[Recorded data]
--------------------------------
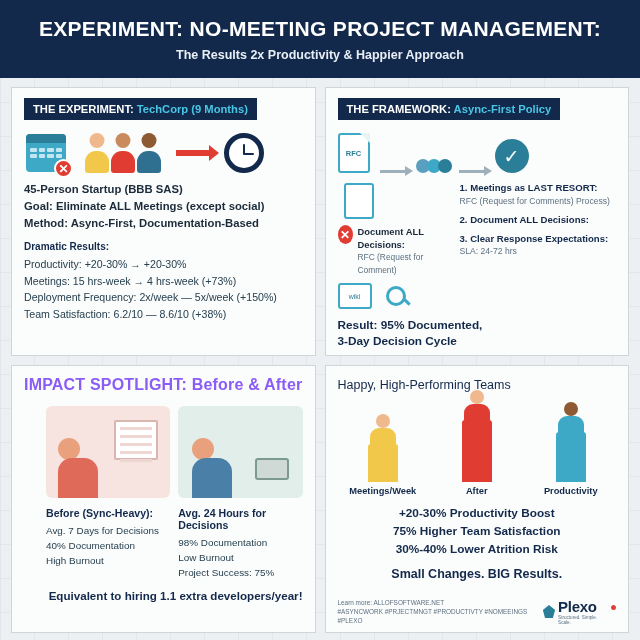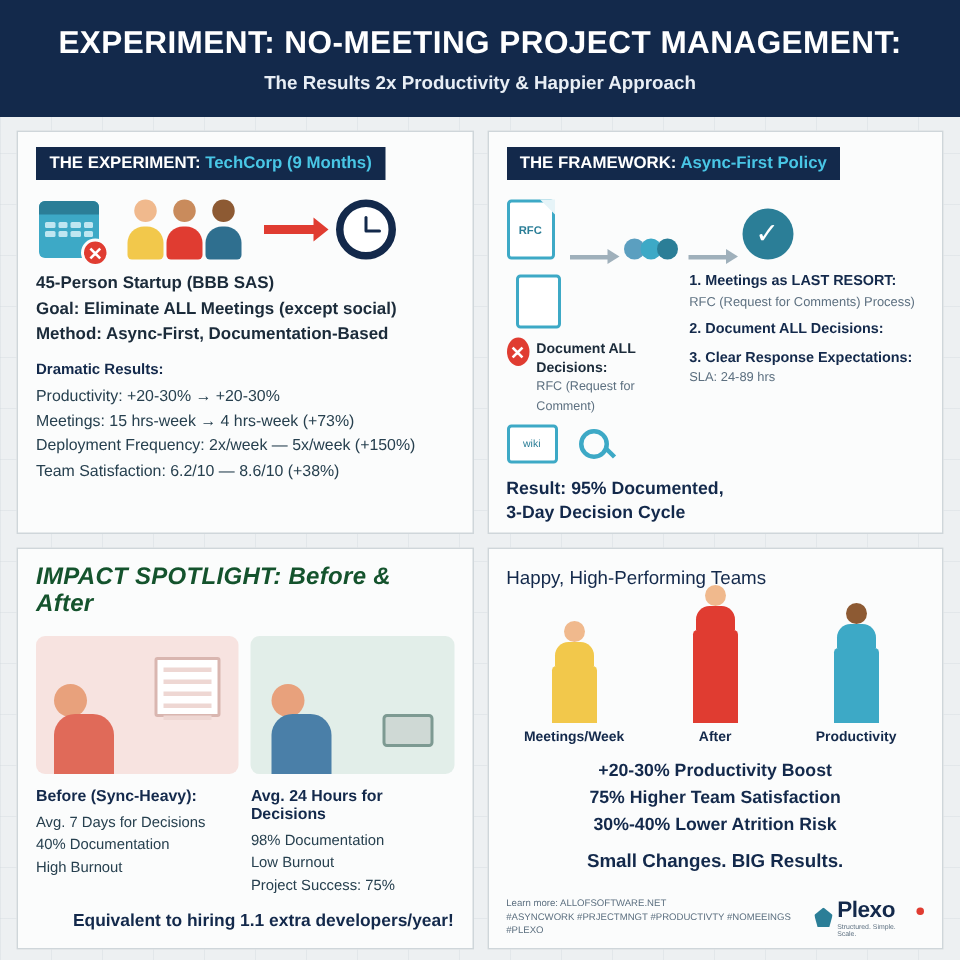--- a/index.html
+++ b/index.html
@@ -329,7 +329,7 @@
           </p>
           <p>
             <span>3. Clear Response Expectations:</span>
-            <small>SLA: 24-89 hrs</small>
+            <small>SLA: 24-72 hrs</small>
           </p>
         </div>
       </div>

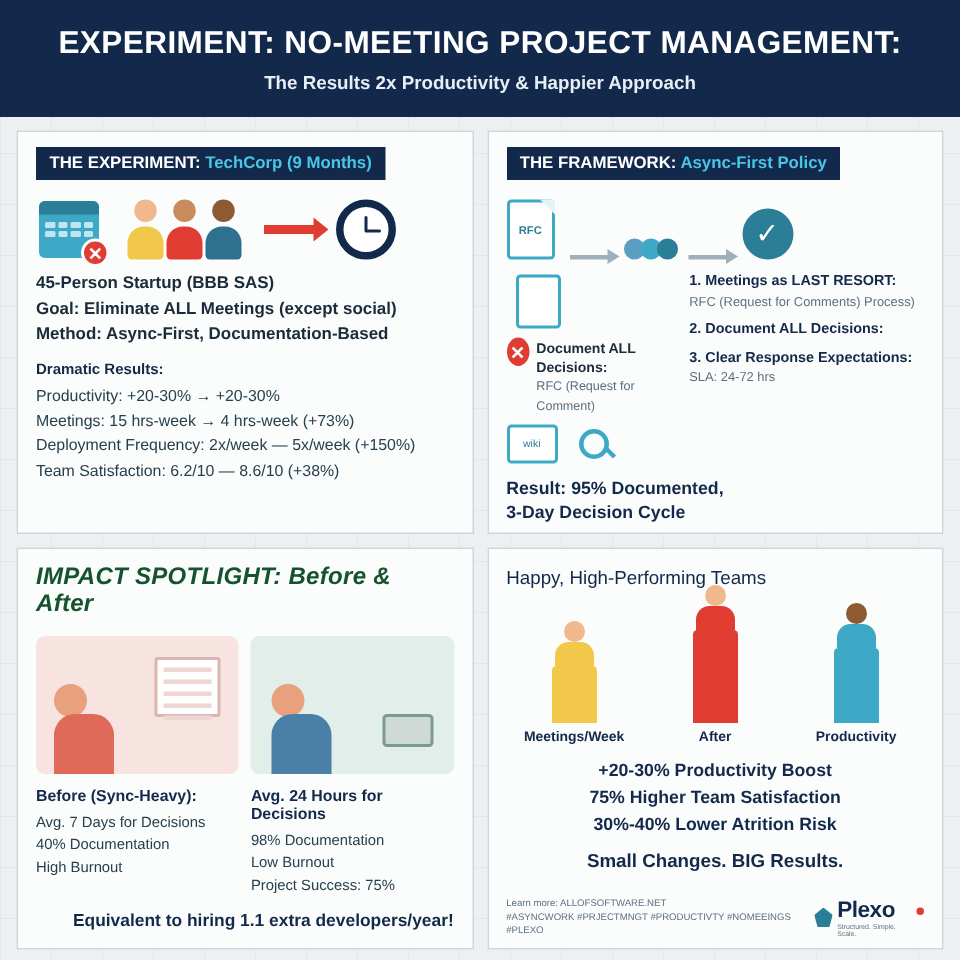--- a/index.html
+++ b/index.html
@@ -69,9 +69,8 @@
   }
   .ptitle .accent { color: #49c6e5; }
   .big-title {
-    font-size: 16px; font-weight: bold; color: #14532d;
+    font-size: 16px; font-weight: bold; color: #8b5cf6;
     letter-spacing: .2px;
-    font-style: italic;
   }
   .big-sub { font-size: 12.5px; color: #13294b; margin-top: 2px; }
   

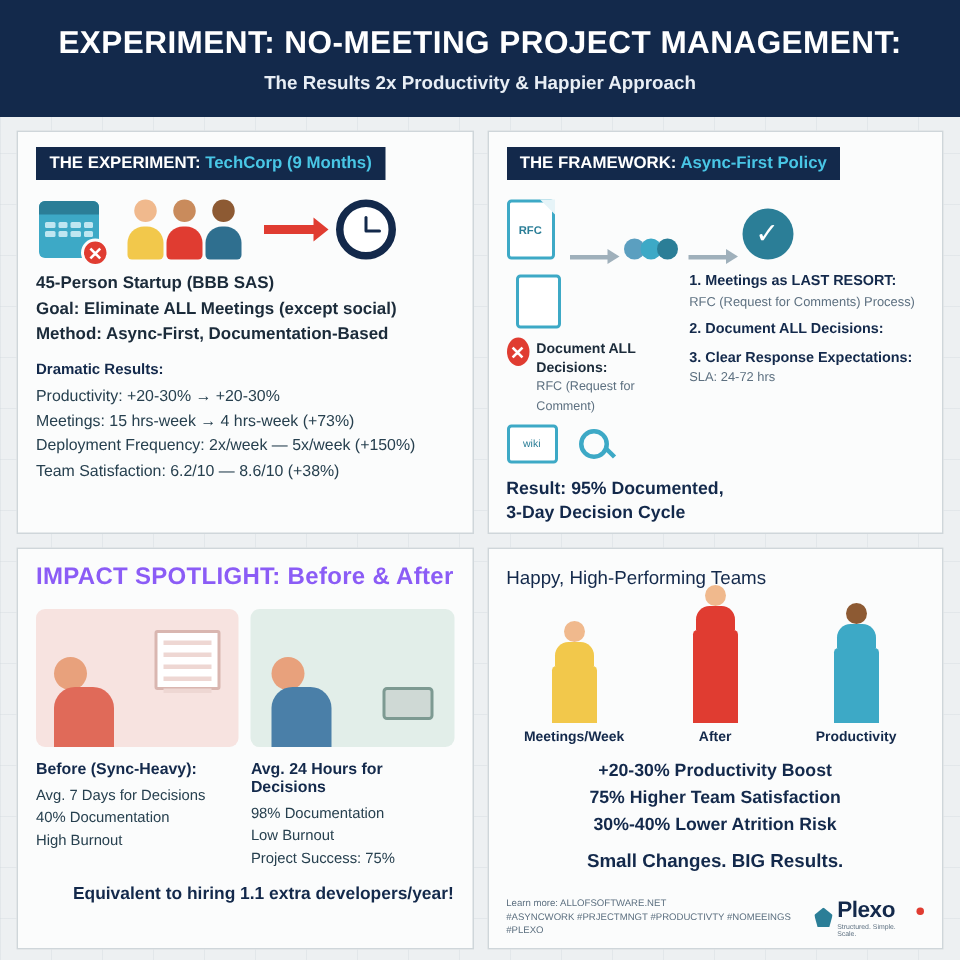--- a/index.html
+++ b/index.html
@@ -173,7 +173,7 @@
     transform:rotate(45deg); right:-8px; bottom:0; }
   .result { font-size:11.8px; font-weight:bold; color:#13294b; line-height:16px; margin-top:8px; }
   
-  .spot { display:flex; gap:8px; margin-top:12px; }
+  .spot { display:flex; gap:8px; margin-top:12px;margin-left:22px; }
   .card { flex:1; }
   .scene {
     height: 92px; border-radius:6px; position:relative; overflow:hidden;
--------------------------------
Task to carry out -> Once the pictures are set aside, restate the remaining data above exactly.

Your response ->
--- a/index.html
+++ b/index.html
@@ -329,7 +329,7 @@
           </p>
           <p>
             <span>3. Clear Response Expectations:</span>
-            <small>SLA: 24-89 hrs</small>
+            <small>SLA: 24-72 hrs</small>
           </p>
         </div>
       </div>

--- a/index.html
+++ b/index.html
@@ -69,9 +69,8 @@
   }
   .ptitle .accent { color: #49c6e5; }
   .big-title {
-    font-size: 16px; font-weight: bold; color: #14532d;
+    font-size: 16px; font-weight: bold; color: #8b5cf6;
     letter-spacing: .2px;
-    font-style: italic;
   }
   .big-sub { font-size: 12.5px; color: #13294b; margin-top: 2px; }
   

--- a/index.html
+++ b/index.html
@@ -173,7 +173,7 @@
     transform:rotate(45deg); right:-8px; bottom:0; }
   .result { font-size:11.8px; font-weight:bold; color:#13294b; line-height:16px; margin-top:8px; }
   
-  .spot { display:flex; gap:8px; margin-top:12px; }
+  .spot { display:flex; gap:8px; margin-top:12px;margin-left:22px; }
   .card { flex:1; }
   .scene {
     height: 92px; border-radius:6px; position:relative; overflow:hidden;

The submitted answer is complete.